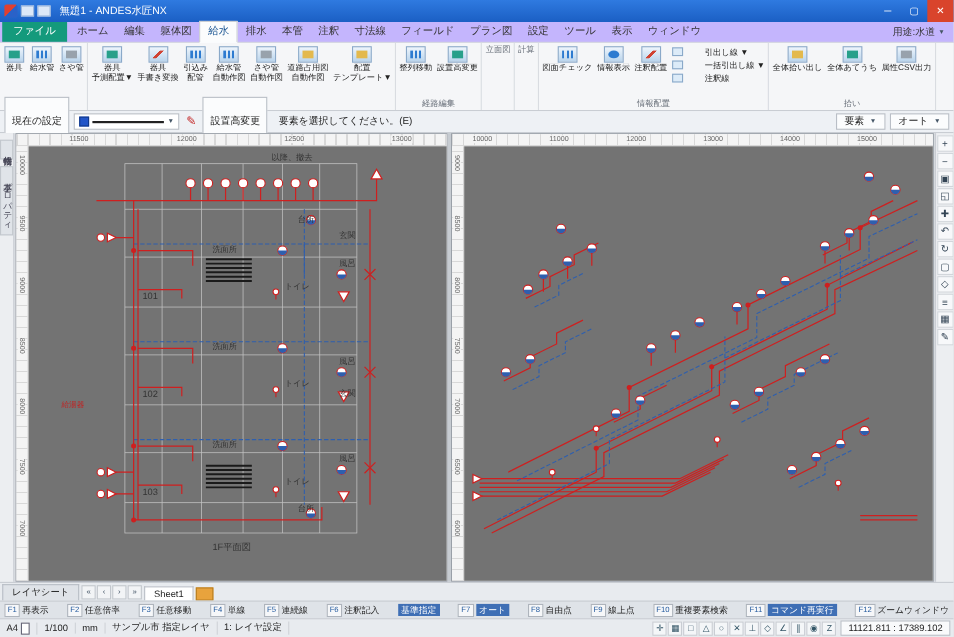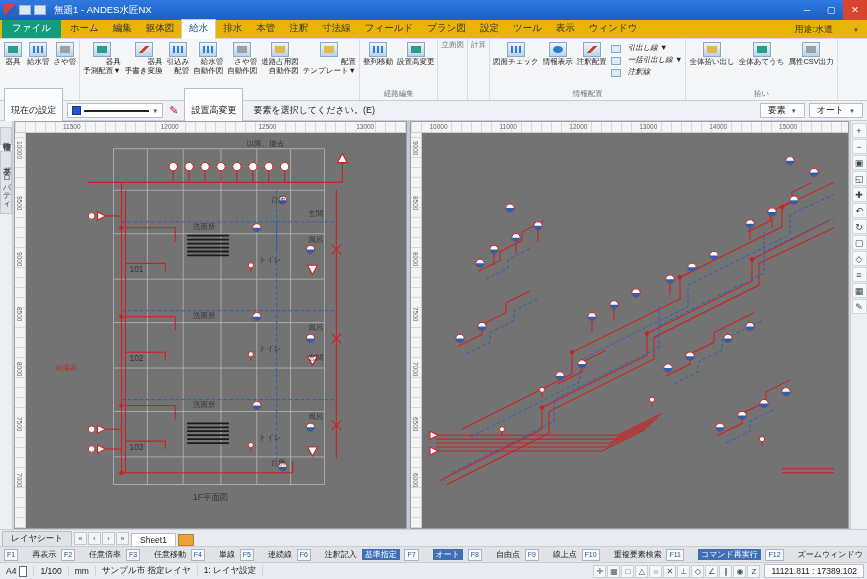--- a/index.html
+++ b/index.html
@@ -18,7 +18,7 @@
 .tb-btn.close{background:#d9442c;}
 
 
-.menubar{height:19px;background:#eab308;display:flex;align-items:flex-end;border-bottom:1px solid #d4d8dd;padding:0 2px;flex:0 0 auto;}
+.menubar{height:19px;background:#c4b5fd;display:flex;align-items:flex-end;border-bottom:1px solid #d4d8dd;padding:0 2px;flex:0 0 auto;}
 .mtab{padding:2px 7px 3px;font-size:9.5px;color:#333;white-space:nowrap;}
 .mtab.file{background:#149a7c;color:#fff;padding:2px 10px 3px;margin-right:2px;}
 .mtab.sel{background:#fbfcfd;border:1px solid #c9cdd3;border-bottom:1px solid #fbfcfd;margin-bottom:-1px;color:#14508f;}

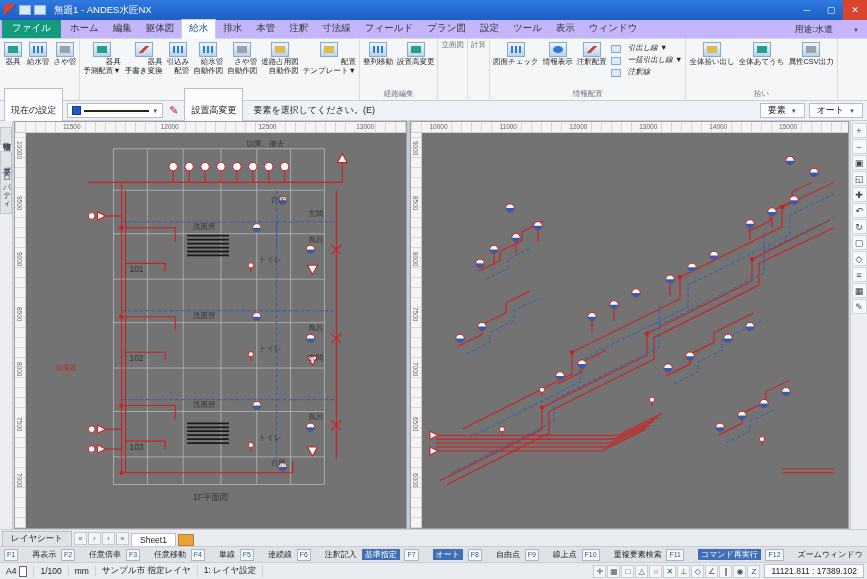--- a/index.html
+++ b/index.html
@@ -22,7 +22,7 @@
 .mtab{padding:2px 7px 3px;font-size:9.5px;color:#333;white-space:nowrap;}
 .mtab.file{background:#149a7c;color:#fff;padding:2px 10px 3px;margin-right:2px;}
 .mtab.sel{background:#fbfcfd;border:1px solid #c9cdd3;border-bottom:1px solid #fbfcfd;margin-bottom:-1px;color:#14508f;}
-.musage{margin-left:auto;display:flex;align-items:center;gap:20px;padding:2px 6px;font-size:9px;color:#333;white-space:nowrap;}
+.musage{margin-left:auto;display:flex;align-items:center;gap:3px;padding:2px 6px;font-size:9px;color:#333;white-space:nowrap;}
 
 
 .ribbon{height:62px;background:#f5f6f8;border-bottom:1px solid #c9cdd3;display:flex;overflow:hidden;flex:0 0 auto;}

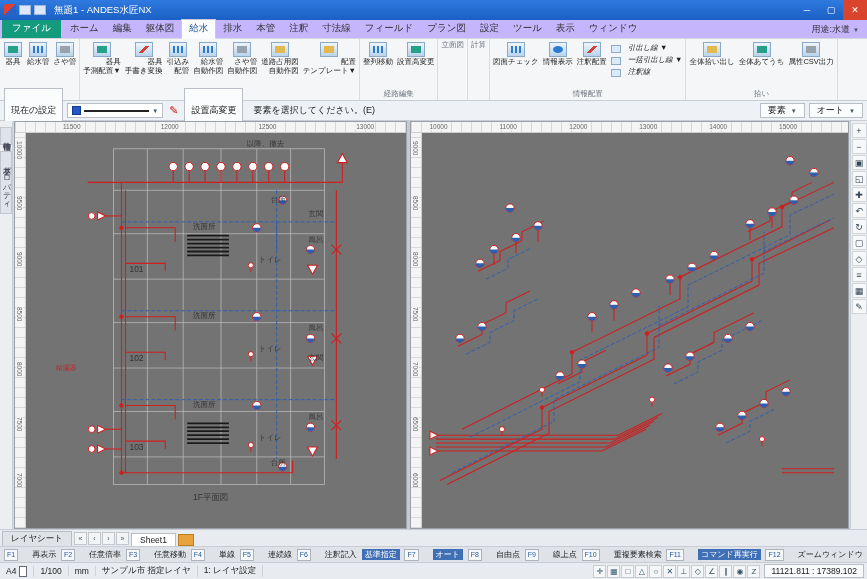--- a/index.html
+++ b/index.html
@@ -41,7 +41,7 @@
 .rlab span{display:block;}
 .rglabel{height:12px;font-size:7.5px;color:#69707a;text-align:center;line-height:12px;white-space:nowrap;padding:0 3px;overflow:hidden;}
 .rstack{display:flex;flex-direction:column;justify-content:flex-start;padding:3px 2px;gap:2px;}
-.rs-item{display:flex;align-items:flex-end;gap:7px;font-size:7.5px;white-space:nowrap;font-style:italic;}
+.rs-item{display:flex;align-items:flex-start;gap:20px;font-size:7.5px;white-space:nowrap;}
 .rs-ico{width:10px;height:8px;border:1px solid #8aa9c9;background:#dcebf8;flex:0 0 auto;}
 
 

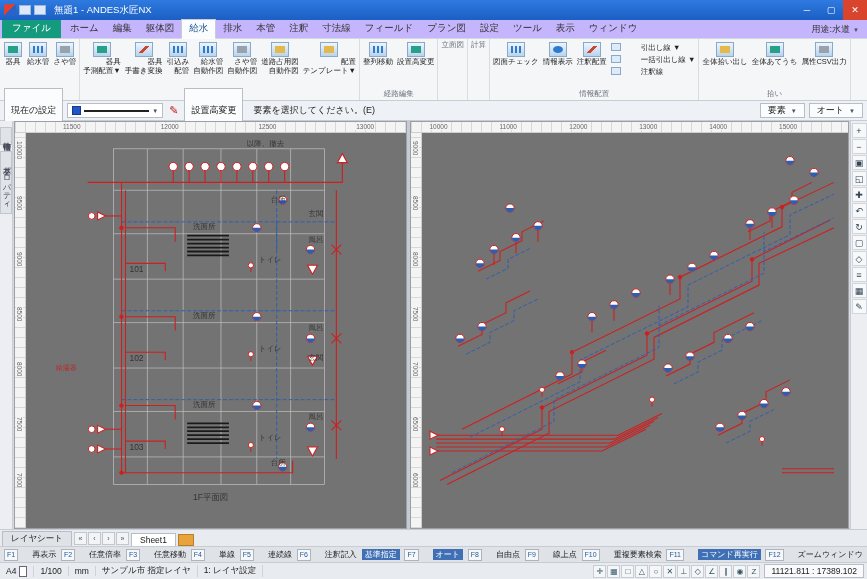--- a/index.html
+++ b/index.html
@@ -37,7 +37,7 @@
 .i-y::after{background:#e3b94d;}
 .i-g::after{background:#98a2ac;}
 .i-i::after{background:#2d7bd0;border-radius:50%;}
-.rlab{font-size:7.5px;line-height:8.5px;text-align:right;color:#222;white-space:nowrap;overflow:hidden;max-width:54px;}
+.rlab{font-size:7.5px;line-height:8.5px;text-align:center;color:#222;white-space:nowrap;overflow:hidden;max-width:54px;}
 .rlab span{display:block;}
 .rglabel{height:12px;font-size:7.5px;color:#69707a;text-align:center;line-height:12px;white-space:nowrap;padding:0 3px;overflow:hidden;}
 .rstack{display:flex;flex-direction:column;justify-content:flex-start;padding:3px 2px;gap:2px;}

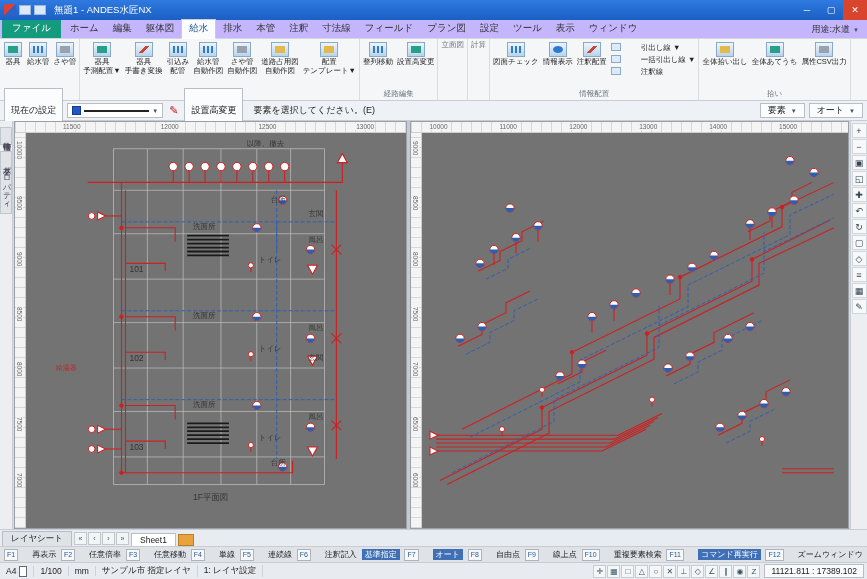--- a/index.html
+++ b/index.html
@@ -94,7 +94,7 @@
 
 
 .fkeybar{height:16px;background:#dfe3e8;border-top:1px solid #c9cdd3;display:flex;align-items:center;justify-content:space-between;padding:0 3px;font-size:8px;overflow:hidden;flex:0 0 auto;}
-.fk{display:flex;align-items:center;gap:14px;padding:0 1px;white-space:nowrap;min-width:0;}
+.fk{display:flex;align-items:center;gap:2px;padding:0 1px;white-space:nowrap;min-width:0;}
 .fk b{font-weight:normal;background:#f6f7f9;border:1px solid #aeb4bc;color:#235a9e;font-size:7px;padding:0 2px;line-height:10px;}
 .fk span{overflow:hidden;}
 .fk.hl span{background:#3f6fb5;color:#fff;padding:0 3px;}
________
## TASK DETAILS
For each line in the entries that contains the string "font", make a copy.

## OUTPUT FOR THIS TASK
 .mtab{padding:2px 7px 3px;font-size:9.5px;color:#333;white-space:nowrap;}
 .mtab{padding:2px 7px 3px;font-size:9.5px;color:#333;white-space:nowrap;}
-.musage{margin-left:auto;display:flex;align-items:center;gap:20px;padding:2px 6px;font-size:9px;color:#333;white-space:nowrap;}
+.musage{margin-left:auto;display:flex;align-items:center;gap:3px;padding:2px 6px;font-size:9px;color:#333;white-space:nowrap;}
 .rglabel{height:12px;font-size:7.5px;color:#69707a;text-align:center;line-height:12px;white-space:nowrap;padding:0 3px;overflow:hidden;}
-.rs-item{display:flex;align-items:flex-end;gap:7px;font-size:7.5px;white-space:nowrap;font-style:italic;}
+.rs-item{display:flex;align-items:flex-start;gap:20px;font-size:7.5px;white-space:nowrap;}
-.rlab{font-size:7.5px;line-height:8.5px;text-align:right;color:#222;white-space:nowrap;overflow:hidden;max-width:54px;}
+.rlab{font-size:7.5px;line-height:8.5px;text-align:center;color:#222;white-space:nowrap;overflow:hidden;max-width:54px;}
 .rglabel{height:12px;font-size:7.5px;color:#69707a;text-align:center;line-height:12px;white-space:nowrap;padding:0 3px;overflow:hidden;}
 .fkeybar{height:16px;background:#dfe3e8;border-top:1px solid #c9cdd3;display:flex;align-items:center;justify-content:space-between;padding:0 3px;font-size:8px;overflow:hidden;flex:0 0 auto;}
 .fk b{font-weight:normal;background:#f6f7f9;border:1px solid #aeb4bc;color:#235a9e;font-size:7px;padding:0 2px;line-height:10px;}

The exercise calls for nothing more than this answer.